## What is being asked
Make a verbatim transcription of the records, without the pictures.

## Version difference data
_____

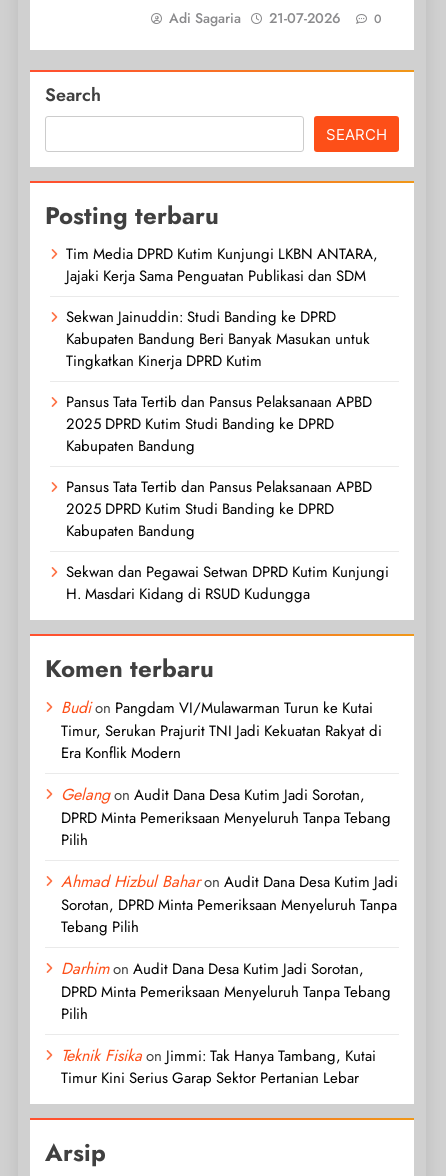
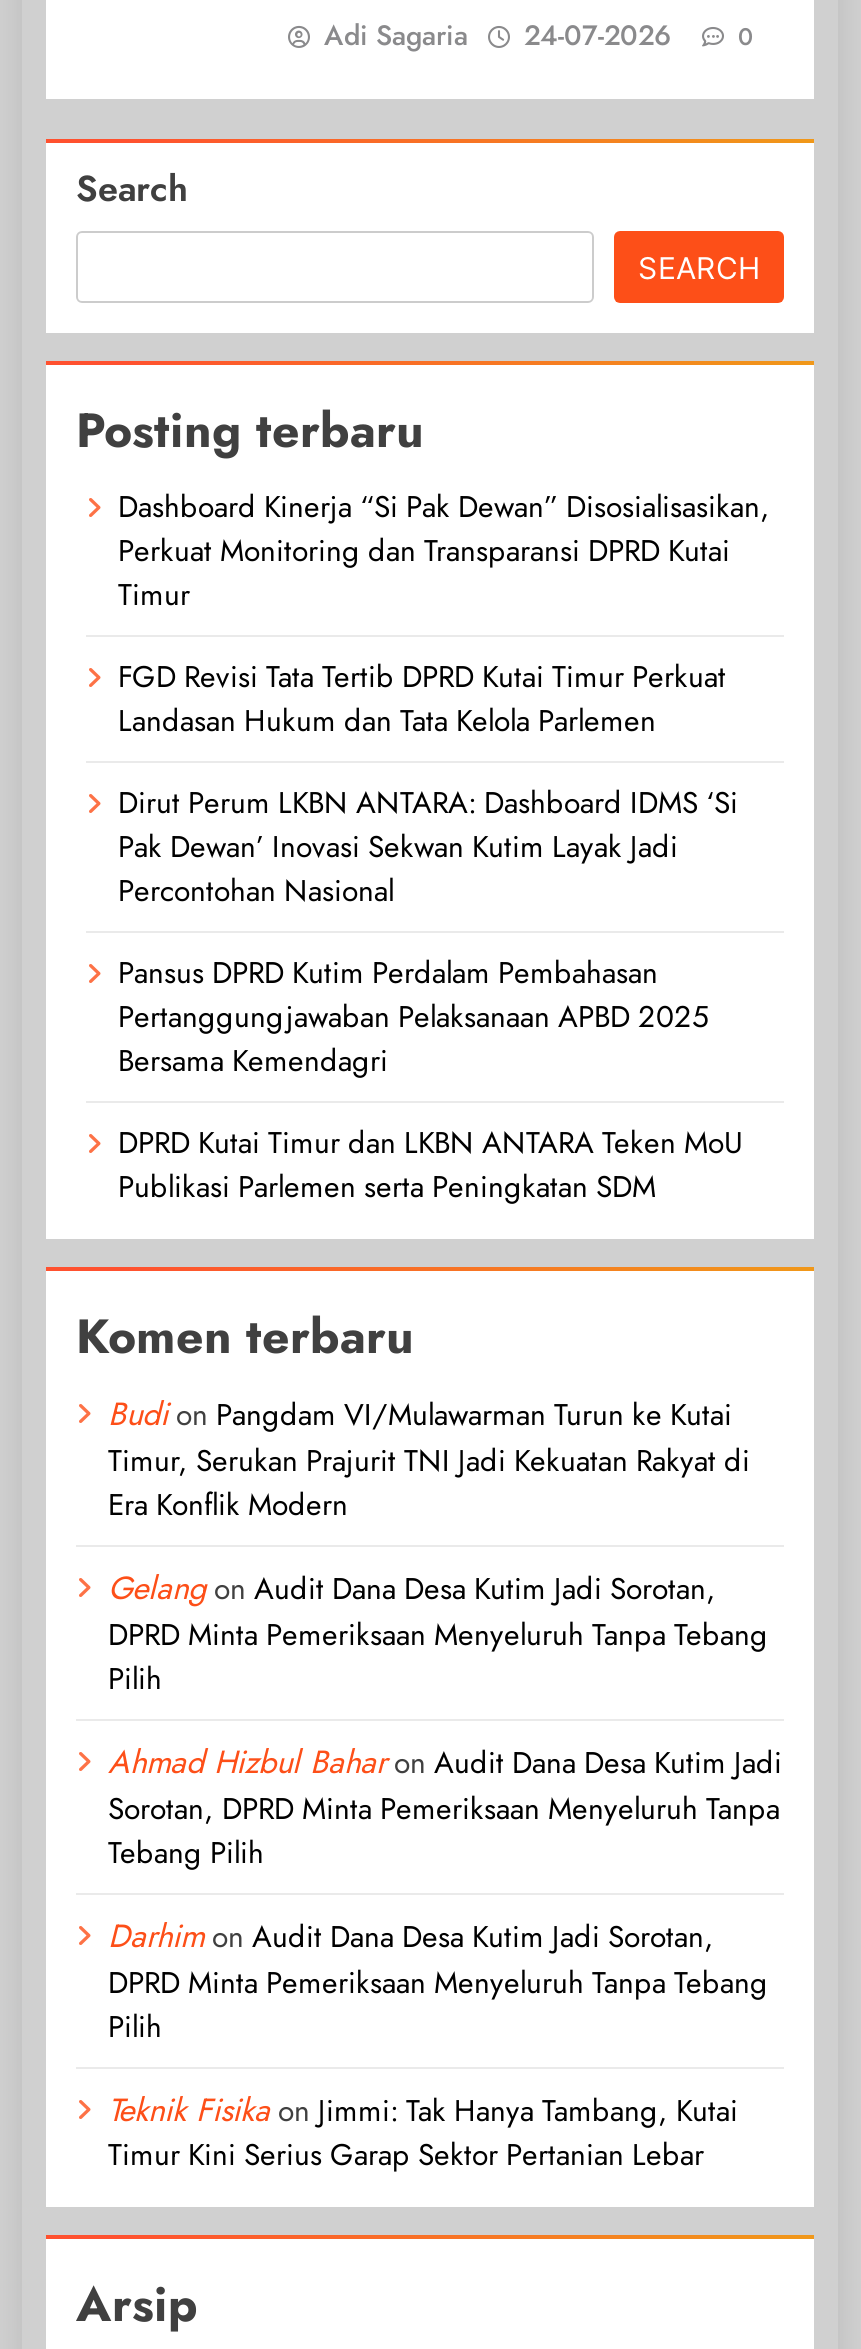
[169,8,382,28] Adi Sagaria 21-07-2026 0 -> [324,16,754,56] Adi Sagaria 24-07-2026 0
[66,243,378,287] Tim Media DPRD Kutim Kunjungi LKBN ANTARA, | Jajaki Kerja Sama Penguatan Publikasi dan SDM -> [118,486,770,618] Dashboard Kinerja “Si Pak Dewan” Disosialisasikan, | Perkuat Monitoring dan Transparansi DPRD Kutai | Timur
[66,306,370,372] Sekwan Jainuddin: Studi Banding ke DPRD | Kabupaten Bandung Beri Banyak Masukan untuk | Tingkatkan Kinerja DPRD Kutim -> [118,656,726,744] FGD Revisi Tata Tertib DPRD Kutai Timur Perkuat | Landasan Hukum dan Tata Kelola Parlemen
[66,391,372,457] Pansus Tata Tertib dan Pansus Pelaksanaan APBD | 2025 DPRD Kutim Studi Banding ke DPRD | Kabupaten Bandung -> [118,782,738,914] Dirut Perum LKBN ANTARA: Dashboard IDMS ‘Si | Pak Dewan’ Inovasi Sekwan Kutim Layak Jadi | Percontohan Nasional
[66,476,372,542] Pansus Tata Tertib dan Pansus Pelaksanaan APBD | 2025 DPRD Kutim Studi Banding ke DPRD | Kabupaten Bandung -> [118,952,708,1084] Pansus DPRD Kutim Perdalam Pembahasan | Pertanggungjawaban Pelaksanaan APBD 2025 | Bersama Kemendagri
[66,561,389,605] Sekwan dan Pegawai Setwan DPRD Kutim Kunjungi | H. Masdari Kidang di RSUD Kudungga -> [118,1122,742,1210] DPRD Kutai Timur dan LKBN ANTARA Teken MoU | Publikasi Parlemen serta Peningkatan SDM

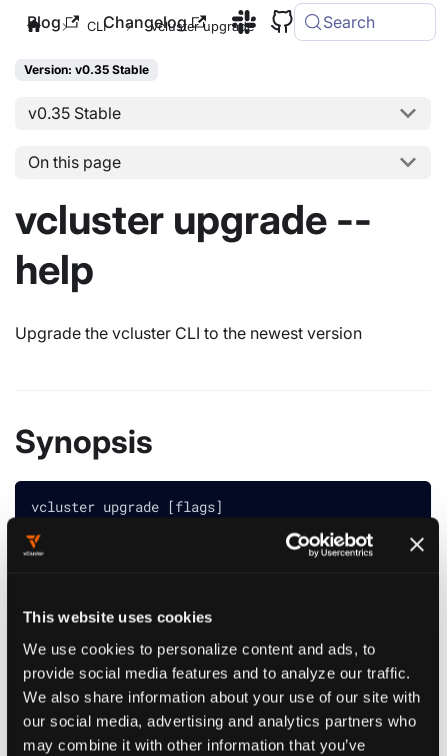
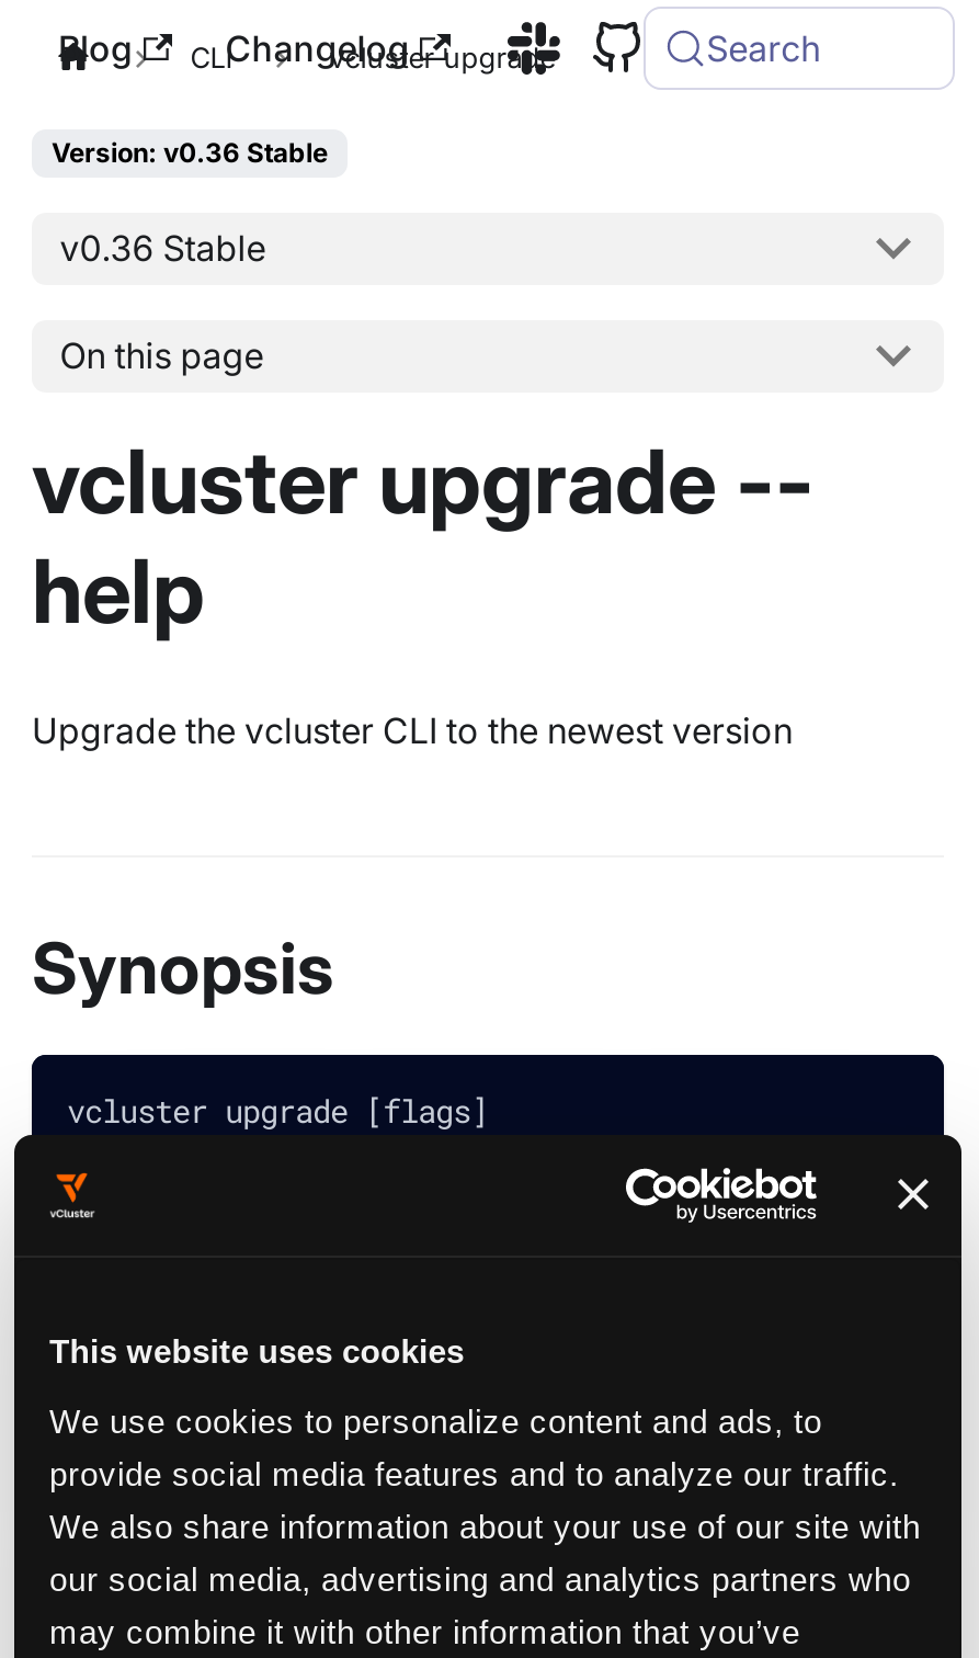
[24,62,149,77] Version: v0.35 Stable -> [52,136,328,169] Version: v0.36 Stable
[28,103,121,123] v0.35 Stable -> [60,227,266,271] v0.36 Stable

_____

## Written answer
[169,8,382,28] Adi Sagaria 21-07-2026 0 -> [324,16,754,56] Adi Sagaria 24-07-2026 0
[66,243,378,287] Tim Media DPRD Kutim Kunjungi LKBN ANTARA, | Jajaki Kerja Sama Penguatan Publikasi dan SDM -> [118,486,770,618] Dashboard Kinerja “Si Pak Dewan” Disosialisasikan, | Perkuat Monitoring dan Transparansi DPRD Kutai | Timur
[66,306,370,372] Sekwan Jainuddin: Studi Banding ke DPRD | Kabupaten Bandung Beri Banyak Masukan untuk | Tingkatkan Kinerja DPRD Kutim -> [118,656,726,744] FGD Revisi Tata Tertib DPRD Kutai Timur Perkuat | Landasan Hukum dan Tata Kelola Parlemen
[66,391,372,457] Pansus Tata Tertib dan Pansus Pelaksanaan APBD | 2025 DPRD Kutim Studi Banding ke DPRD | Kabupaten Bandung -> [118,782,738,914] Dirut Perum LKBN ANTARA: Dashboard IDMS ‘Si | Pak Dewan’ Inovasi Sekwan Kutim Layak Jadi | Percontohan Nasional
[66,476,372,542] Pansus Tata Tertib dan Pansus Pelaksanaan APBD | 2025 DPRD Kutim Studi Banding ke DPRD | Kabupaten Bandung -> [118,952,708,1084] Pansus DPRD Kutim Perdalam Pembahasan | Pertanggungjawaban Pelaksanaan APBD 2025 | Bersama Kemendagri
[66,561,389,605] Sekwan dan Pegawai Setwan DPRD Kutim Kunjungi | H. Masdari Kidang di RSUD Kudungga -> [118,1122,742,1210] DPRD Kutai Timur dan LKBN ANTARA Teken MoU | Publikasi Parlemen serta Peningkatan SDM

[24,62,149,77] Version: v0.35 Stable -> [52,136,328,169] Version: v0.36 Stable
[28,103,121,123] v0.35 Stable -> [60,227,266,271] v0.36 Stable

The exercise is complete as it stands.